Trois aliments sont particulièrement associés à l'Île-du-Prince-Édouard: la pomme de terre, le homard et les moules.

Des chercheurs de l'école de gestion de l'Université de l'Île-du-Prince-Édouard sont parvenus à cette conclusion après avoir sondé le coeur de milliers de gourmands. Le but de l'exercice: mettre en valeur les atouts gastronomiques de la province pour attirer de plus en plus de visiteurs. Par le ventre.

Décidément, le tourisme gourmand gagne du terrain partout.

Selon l'Association internationale de tourisme culinaire, depuis la naissance du tourisme gourmand, qui est devenu une véritable industrie au début des années 2000, certaines destinations ont fait leur apparition parce qu'elles avaient misé sur leurs atouts agricoles et gastronomiques.

 

Au Québec, les régions jouent de leurs charmes gastronomiques à des fins touristiques. Cette semaine, Gaspésie gourmande a lancé son répertoire annuel de producteurs, un guide qui permet au visiteur d'aller chercher son saumon directement au fumoir ou sa bière chez le brasseur. Et ça marche!

«Certains de nos membres nous disent que 75% de leurs clients arrivent avec le magazine dans les mains», raconte Audrey Simard, directrice du regroupement de producteurs et artisans de la table gaspésiens.

L'étude de l'Université de l'Île-du-Prince-Édouard conclut justement que les touristes souhaitent rapporter à la maison des produits de la région qu'ils visitent. Ils recherchent aussi des restaurants où les produits locaux sont en vedette et visitent les marchés paysans.

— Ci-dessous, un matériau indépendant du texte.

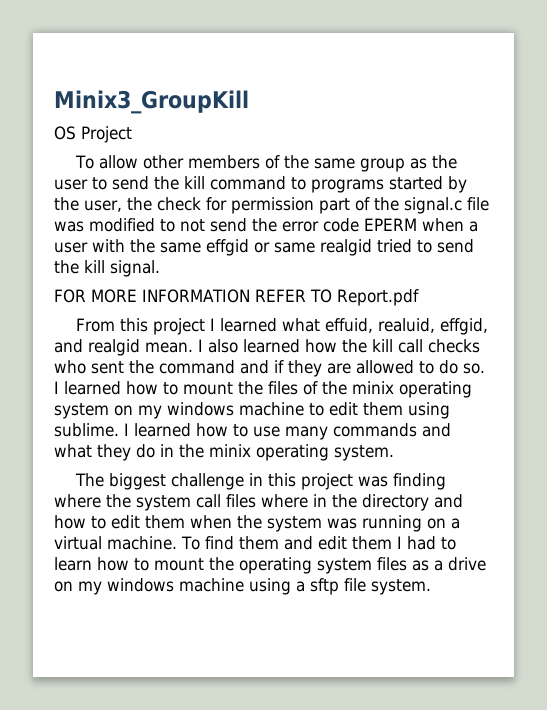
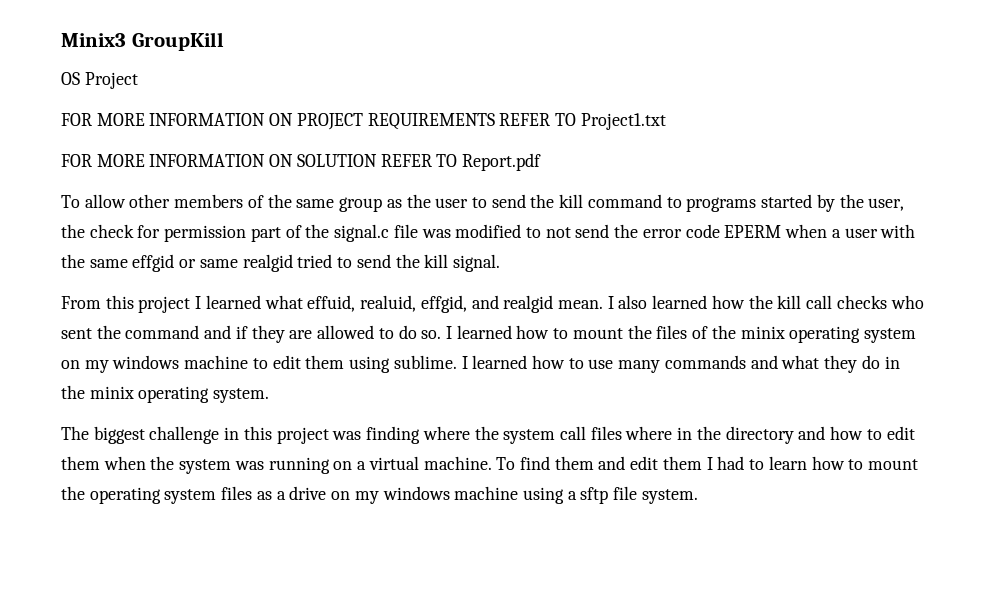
[54,90,249,114] Minix3_GroupKill -> [61,32,224,51] Minix3 GroupKill
(132, 134) none -> [61,113,666,130] [61,153,542,171] // FOR MORE INFORMATION ON PROJECT REQUIREMENTS REFER TO Project1.txt // FOR MORE INFORMATION ON SOLUTION REFER TO Report.pdf
[54,289,419,306] // FOR MORE INFORMATION REFER TO Report.pdf -> (500, 263) none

Charlevoix, qui a toujours misé sur ses produits du terroir, vient de passer à l'étape suivante: aller chercher le gourmand chez lui et l'attirer dans la région.

«Il faut que les gens se disent qu'ils doivent absolument venir voir ce qui se passe ici», explique le directeur de la MRC Charlevoix-Ouest, Guy Néron.

Comment les en convaincre? En présentant les produits ensemble dans les supermarchés. Des comptoirs Saveurs Charlevoix commencent à pousser un peu partout en province. On y trouve des rillettes de veau, du confit d'oignons, du cassoulet de canard et autres délices du terroir.

Éventuellement, des chefs de la région iront sur place, explique Jean-Robert Audet, de l'entreprise Veau Charlevoix, qui coordonne le projet.

«Chaque année, 880 000 touristes débarquent dans Charlevoix, dit-il. Notre but est de leur dire qu'ils pourront retrouver nos produits lorsqu'ils seront de retour chez eux.» Pour mieux revenir.

Les producteurs de Charlevoix ont la chance d'avoir un appui de taille: leurs politiciens. La MRC suit de près le projet Saveurs Charlevoix. Parce que les côtelettes de veau et pleurotes marinés peuvent aussi être un outil de promotion touristique. «Dans Charlevoix, les produits de créneau sont très porteurs, dit le directeur Guy Néron. La région les a toujours mis en valeur; les autres régions ont emboîté le pas.»

C'est vrai. Si vrai que Charlevoix pourrait bien avoir de la concurrence dans les supermarchés.

Cette semaine le regroupement Savoir-faire de l'île d'Orléans a lancé son «Alerte récolte», un service de courrier électronique qui avertira les consommateurs des récoltes de l'île. Mais les producteurs insulaires ont aussi le désir de s'exporter.

Des épiceries de leur région affichent déjà le logo Savoir-faire, mais le groupe espère percer le marché ailleurs au Québec et compte même installer des présentoirs regroupant leurs produits dans de grands marchés montréalais.

Entre la route des vins de l'Estrie et celle des cidres de la Montérégie; entre les parcours du paysan d'une région et le gourmand de l'autre, le coeur du gourmet balance.

Tant mieux s'il y a de la concurrence, dit Jean-Robert Audet, de Charlevoix. D'abord, cela ne fait que multiplier l'offre pour les consommateurs urbains, qui sont bien loin du producteur, dit-il. Et cela crée de l'émulation: chaque région est désormais forcée de faire plus original que l'autre.

Même réponse en Gaspésie. Oui, c'est une saine concurrence, dit Audrey Simard. «Mais on est quand même la seule région du Québec qui offre à la fois des produits de la mer, de la forêt et de la terre», ajoute-t-elle.